Leituras. Comentários sobre livros recentes (repletos de parêntesis):

Eu Mato Gigantes, de Joe Kelly e J. M. Ken Niimura, lançado pela Kingpin Books, que opta pela estranha opção de um título bilíngue na capa, embora o miolo se encontre em português europeu. Necessidade de chamar a atenção a um público seguidor dos lançamentos e destaques internacionais? Bem, felizmente tais pormenores não comprometem uma história de crescimento e descoberta adolescente, contada a preto-e-branco com um traço económico inspirado em (mas não totalmente fiel a) estilos manga. Barbara, a rapariga cujas bizarras bóinas (?) com orelhas de coelho narrativa e personagens secundárias aceitam sem questionar, mais corajosa que a sua esquálida figura faria supor, com resposta pronta na língua (e ausência de bofetadas correctivas, o que nos indica estarmos perante uma «educação moderna»), anda pela escola a berrar a colegas e professores que mata gigantes, uma afirmação arrojada que não se ouvia na banda desenhada nem na animação desde os tempos da Disney.

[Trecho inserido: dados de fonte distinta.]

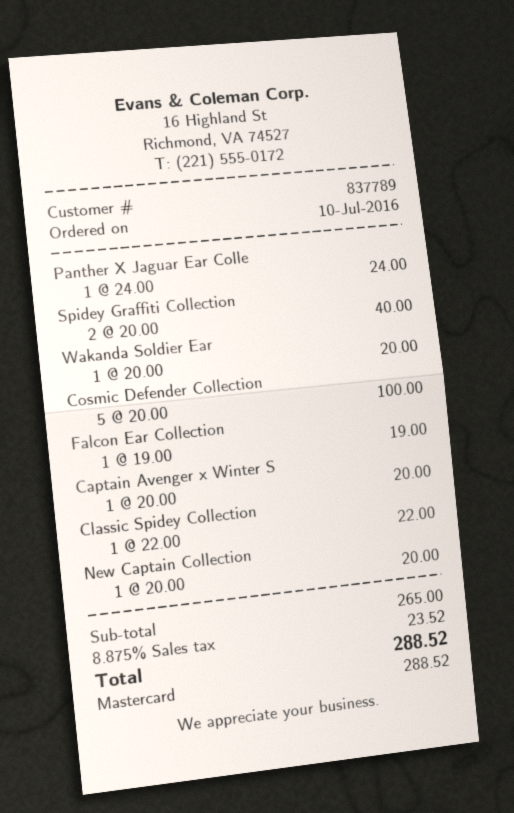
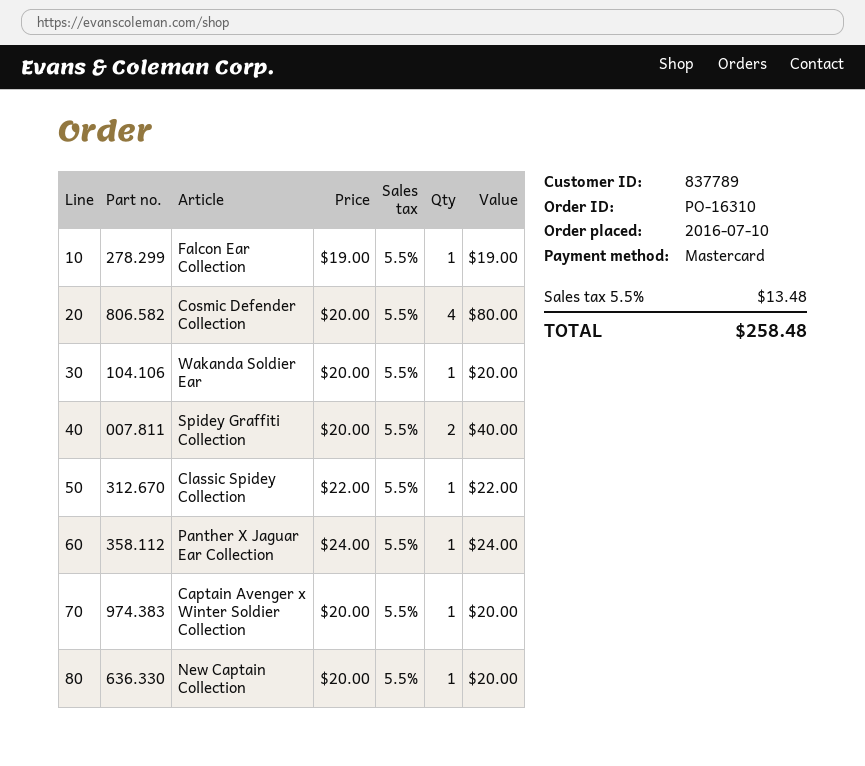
Cosmic Defender Collection: 5 x 20.00 = 100.00 -> 4 x 20.00 = 80.00
tax: 8.875% = 23.52 -> 5.5% = 13.48
total: 288.52 -> 258.48

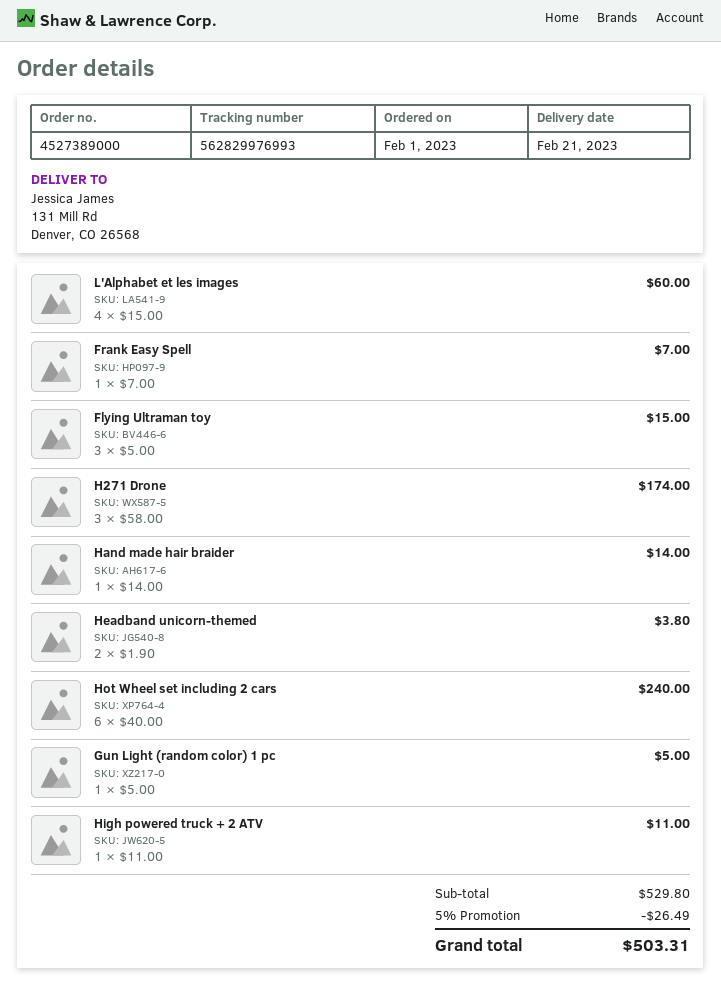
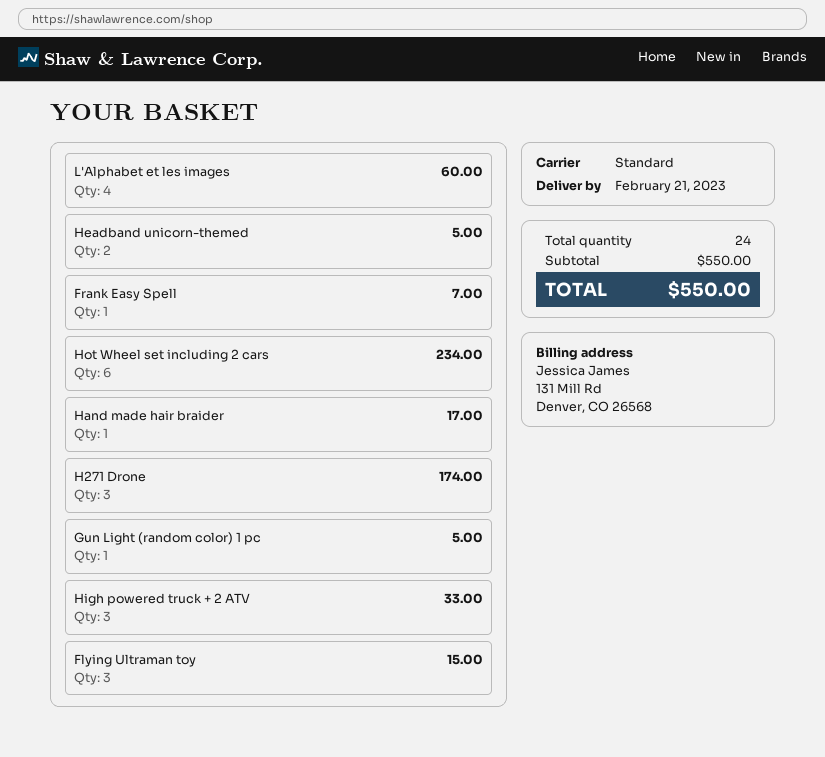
Hand made hair braider: 1 for 14.00 -> 1 for 17.00
Headband unicorn-themed: 2 for 3.80 -> 2 for 5.00
Hot Wheel set including 2 cars: 6 for 240.00 -> 6 for 234.00
High powered truck + 2 ATV: 1 for 11.00 -> 3 for 33.00
subtotal: 529.80 -> 550.00
discount: 5% = 26.49 -> none
total: 503.31 -> 550.00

A verdade é que gigantes parecem existir na sua vida, em particular aquele que vive no andar de cima (a classe média americana, recorde-se, não habita em apartamentos como os europeus) e de quem não se fala – e tão pouco dele se fala que as legendas saem riscadas (é um efeito minimalista mas eficaz). Barbara, tratando-se de uma adolescente mestre em jogos de tabuleiro (também aqui encontramos uma possível leitura de intervenção contra os estereótipos femininos na BD), vai passar pelos inevitáveis contratempos de integração social e bullying (nada mais cativa os geeks do que descreverem-se como vítimas, mas fica a pergunta: e isto não é também um estereótipo?), ao que não ajuda o seu conhecimento enciclopédico sobre gigantes.

Os autores conseguem estabelecer um clima de mistério e revelação gradual muito eficaz, em grande medida ajudado pela sugestão de um terror inominável que coexiste com a placidez de uma terreola de província e é capaz de suplantar o abuso diário, físico e emocional, que recebe dos seus conterrâneos. Barbara não é rapariga para se assustar facilmente, pelo que aquilo capaz de assustá-la se torna verdadeiramente perturbante no contexto da narrativa. É assim uma pena que o momento de revelação opte por uma interpretação simbólica desse terror e o inscreva numa circunstância de vida (nem por isso menos atemorizante, mas já fora do reino do Fantástico) comum a quem é ou foi filho. O acto final perde força, e só o carisma de Barbara, por quem nos afeiçoámos nos dois primeiros terços, é realmente o motivo para termos continuado (pois queremos saber se vai acabar bem).